At times, David was considerate. In the passenger seat of Mary's car, he often suggested that they stopped at Jill's because Sheep would want some ice-cream. Insane men were incapable of pretense, Mary said. The sound and perfect ones like Simon, however, Everett thought, were cynical and full of schemes.

Sneering, Simon smacked Everett's back. A fitting response, at the moment, was a sinister glint.

"How's it going?" Everett was good at the game, but the stake was too high this time.

Will, Simon, and Luke made faces and signed words, but Everett ignored them. David was mad, not stupid.

But as expected, David went quiet. His chapped pale lips needed serious motivation to move. Patience was the only nostrum to deal with crazy.

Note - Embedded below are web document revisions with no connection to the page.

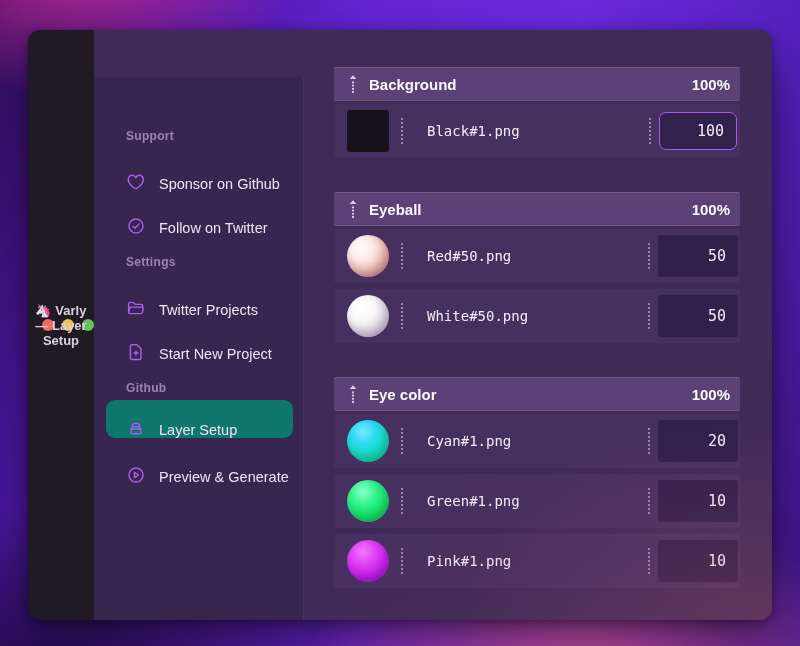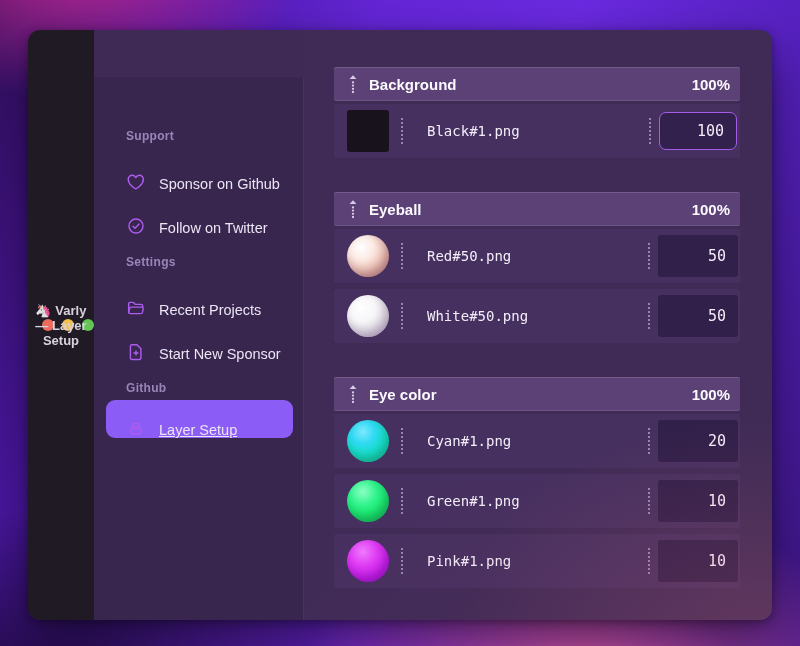--- a/index.html
+++ b/index.html
@@ -197,7 +197,7 @@
                 <use href="#i-folder"></use>
               </svg>
             </span>
-          <span>Recent Projects</span>
+          <span>Twitter Projects</span>
         </div>
         <div class="side-item">
           <span class="side-icon">

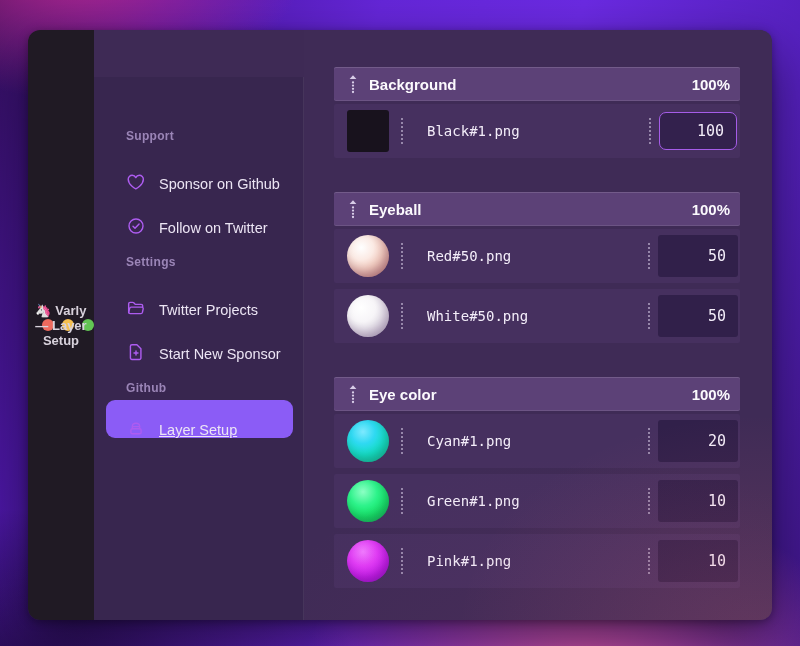--- a/index.html
+++ b/index.html
@@ -205,7 +205,7 @@
                 <use href="#i-docplus"></use>
               </svg>
             </span>
-          <span>Start New Sponsor</span>
+          <span>Start New Project</span>
         </div>
       </div>
 

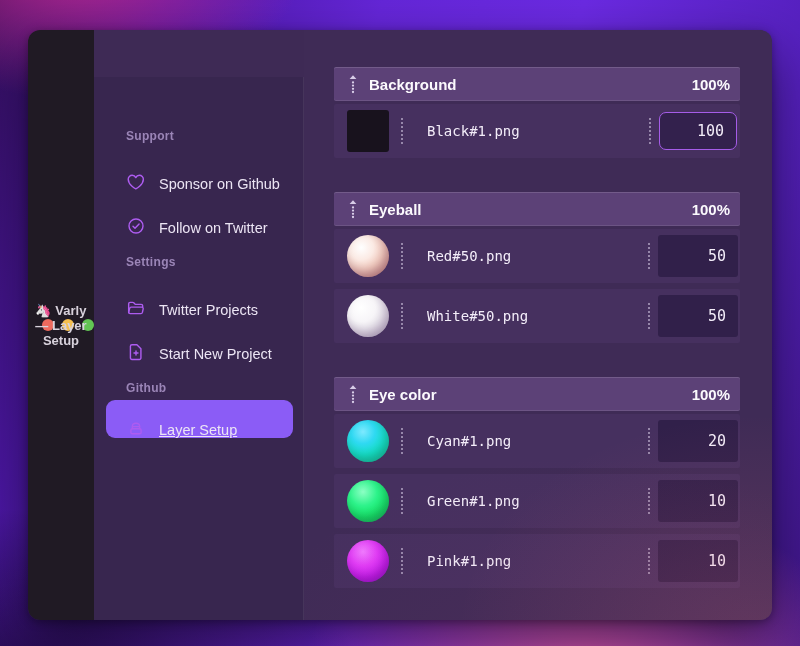--- a/index.html
+++ b/index.html
@@ -47,7 +47,7 @@
     margin:0 10px 0 12px;padding-left:20px;border-radius:9px;
     font-size:14.5px;color:#ece5f4;cursor:pointer;box-sizing:border-box;
   }
-  .side-item.active{background:#8b5cf6;height:38px;margin-top:3px;margin-bottom:3px;text-decoration:underline;}
+  .side-item.active{background:#0f766e;height:38px;margin-top:3px;margin-bottom:3px;}
   .side-icon{color:#ad5cf0;display:flex;align-items:center;}
   .side-icon svg{width:20px;height:20px;stroke:currentColor;fill:none;
     stroke-width:1.7;stroke-linecap:round;stroke-linejoin:round;}

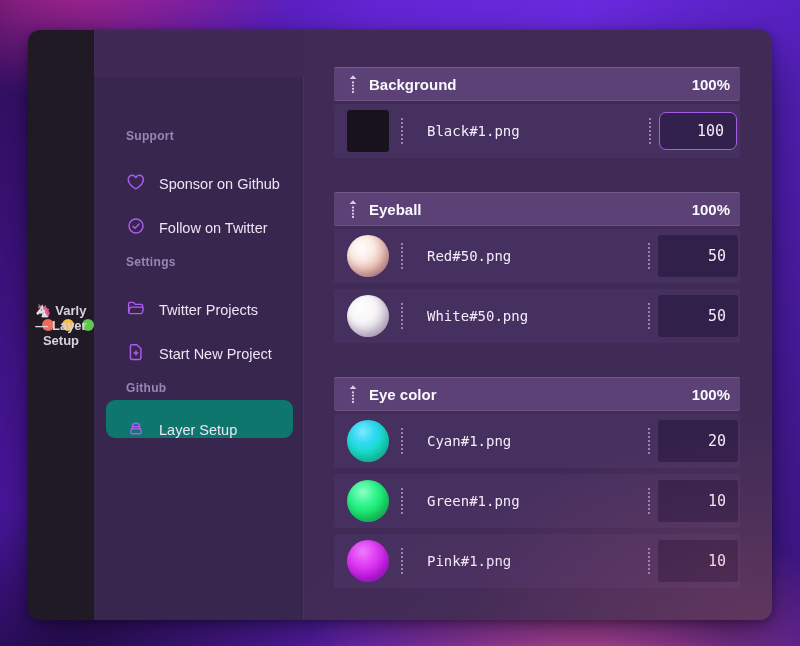--- a/index.html
+++ b/index.html
@@ -219,6 +219,14 @@
             </span>
           <span>Layer Setup</span>
         </div>
+        <div class="side-item">
+          <span class="side-icon">
+              <svg viewBox="0 0 24 24">
+                <use href="#i-play"></use>
+              </svg>
+            </span>
+          <span>Preview &amp; Generate</span>
+        </div>
       </div>
 
     </aside>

"What do you want?" David asked. His response came clearer and quicker than usual.

"It's about your paintings." Everett concealed an urge to scream. No, she's not yours. But guilt warmed his chest. "I want to ask..."

"Don't touch them," David uttered in his croaky, crazy voice.

"I won't. But what inspired you to do that, David?"

Silence drifted on the line again, this time long and awkward. The Watts boys looked at one another, David's breathing all they heard.

"David?" Everett checked.

"Hmm..." David sighed and mumbled some inaudible gibberish before another stillness took over the line.

"David?"

Silence.

"Nobody touches my things, especially you, Everett. Don't go near my works. Don't you ever touch her!" David hung up the phone.

Her? David meant them—the paintings.

"What inspired you?" Will shrilled. "You want to turn this room into a romance book club?" He slapped the back of Everett's head.

Everett's teeth sank deep in his bottom lip. "You think you can do better? He's crazy."

Simon locked his hands behind his back and took some steps. "Then maybe we should talk to someone who is not crazy."

Everett tossed the phone back on the pool table. "Who wants to talk?" The number was Hector's.